Das funktioniert nicht, da ein Schüler nun mal eine gewisse Leistung erbracht haben muss, damit sie "mangelhaft" und nicht "ungenügend" ist. Angenommen eine Mathearbeit hat 50 Punkte, 10 davon bekommt man alleine dafür, wenn man beispielsweise immer dazu schreibt, was gegeben und was gesucht ist, wenn man die Aufgabe richtig ins Heft übertragen oder ein Koordinatensystem da stehen hat.
Wenn aber die Winkelsätze und Bruchrechnung abgefragt werden, reicht das nicht, weil man eigentlich nichts gemacht hat.
Punkte für diese "Kleinigkeiten" sind aber wichtig, da sie sonst niemand Ernst nimmt.
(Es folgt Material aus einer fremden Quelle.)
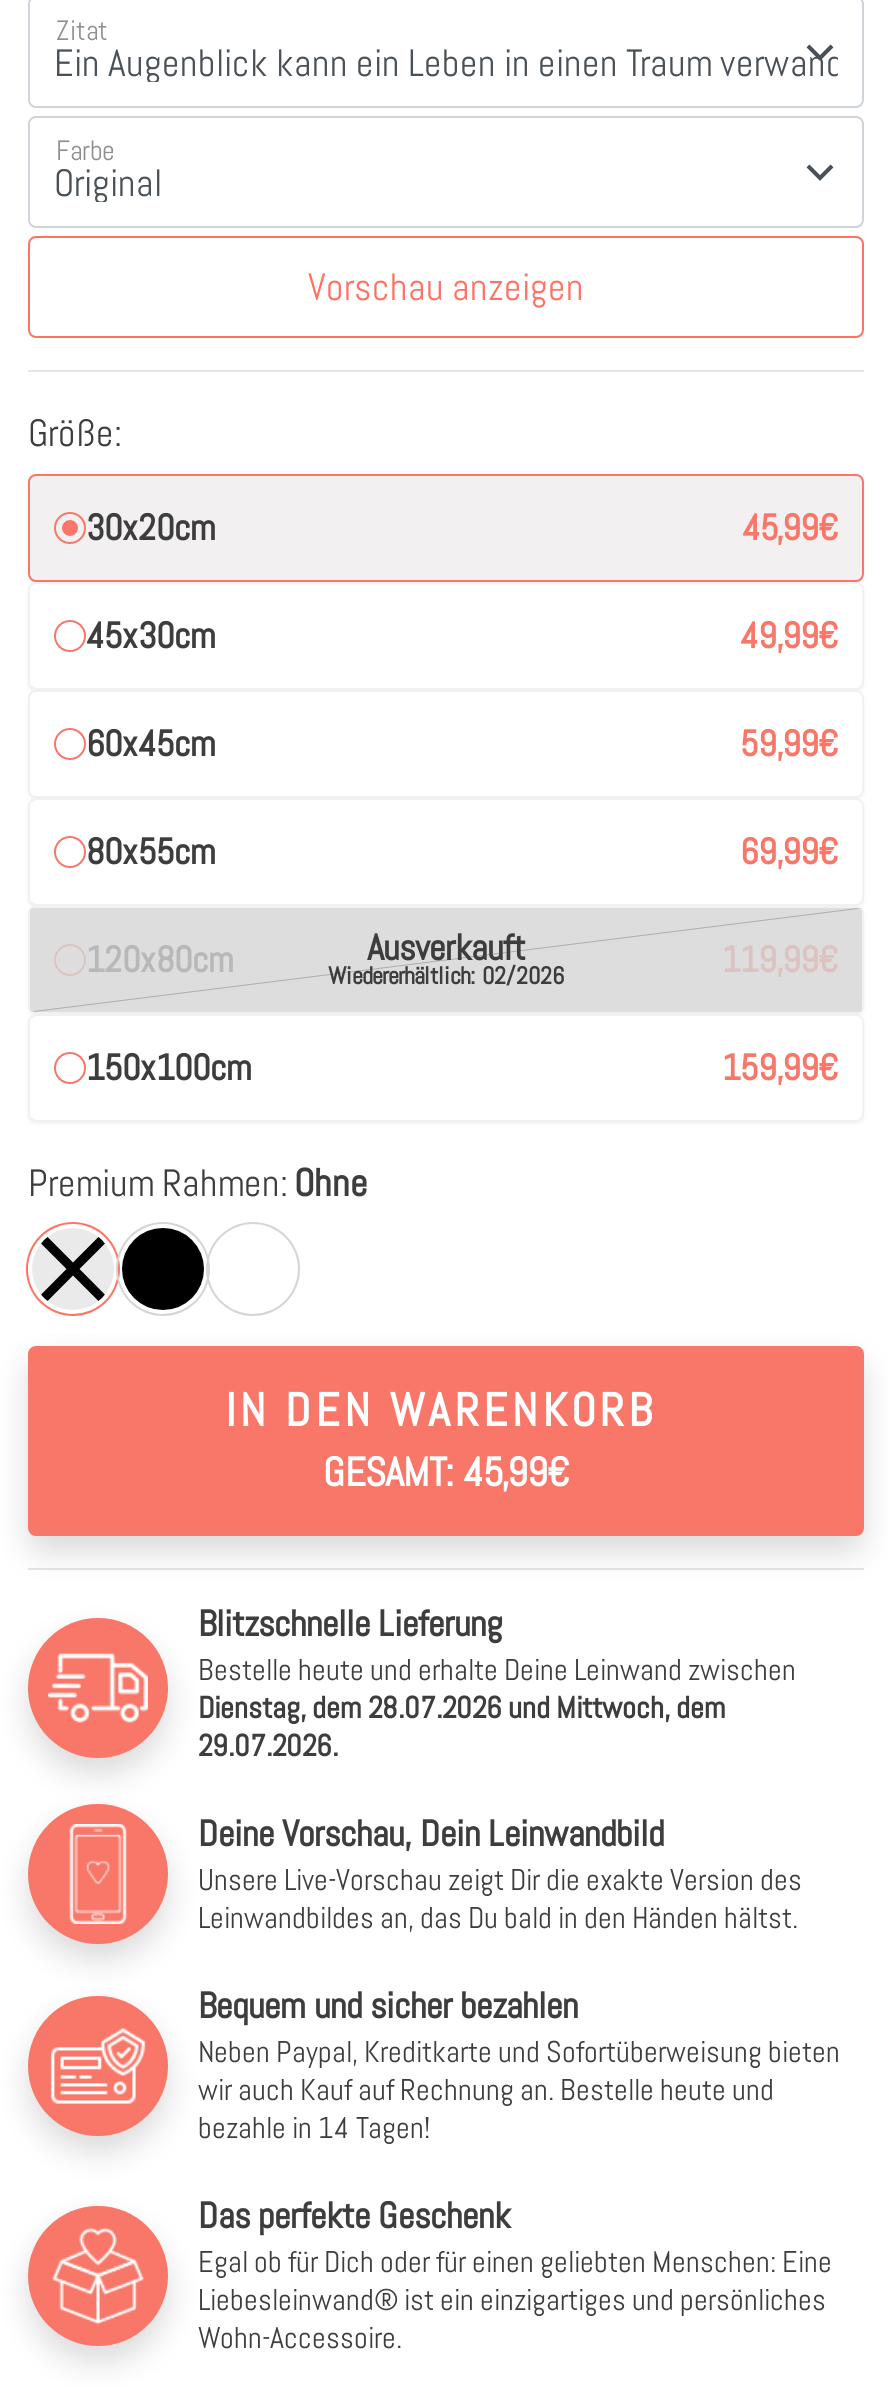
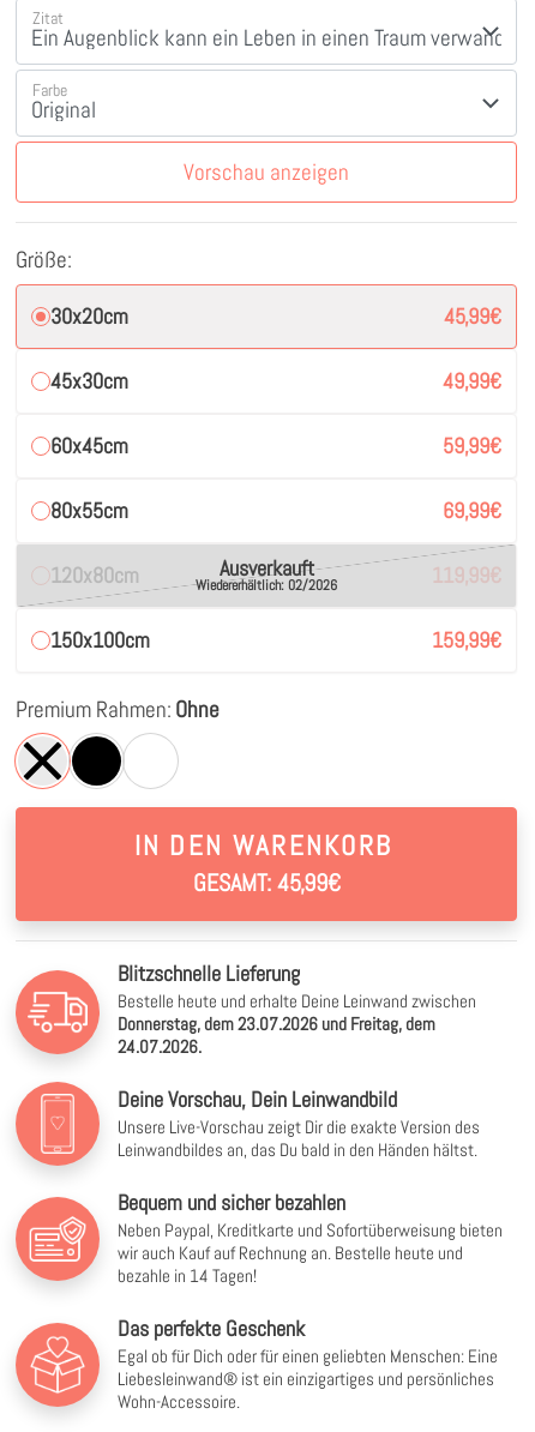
[198,1687,726,1725] Dienstag, dem 28.07.2026 und Mittwoch, dem -> [118,1012,435,1035] Donnerstag, dem 23.07.2026 und Freitag, dem
[198,1725,338,1763] 29.07.2026. -> [118,1035,202,1057] 24.07.2026.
Man müsste mit deiner Rechung auch ab ungefähr 15 Punkten eine 4 bekommen. Es ist bei Prüfungen meistens und auch gut so, dass zumindest die Hälfte aller Punkte erreicht werden muss, um eine Prüfung zu bestehen. Wenn es aber 44 Punkte gab, sind 15 zum Bestehen zu wenig und der Geprüfte kann einfach nicht genug, dass man ihm bescheinigen könnte, dass er es kann. Seine Leistung reicht schlicht und ergreifend nicht aus. ("Ausreichend")
Die Note "Sehr gut" wird für besonders gute Leistungen vergeben. "Gut" und "Befriedigend" sind ordentliche Noten, mit denen man sich zufrieden geben kann, aber um eine 1 zu bekommen, muss man halt schon eine überragende Leistung erbracht haben und dass man diese dann schwerer kriegt, sollte klar sein.
Die Notenverteilung richtet sich auch immer nach dem Schwierigkeitsgrad der Arbeit, dem Niveau der Klasse und auch dem Thema. Bei schwierigeren Themen, gibt es schneller Punkte, bei leichten wird halt mehr erwartet.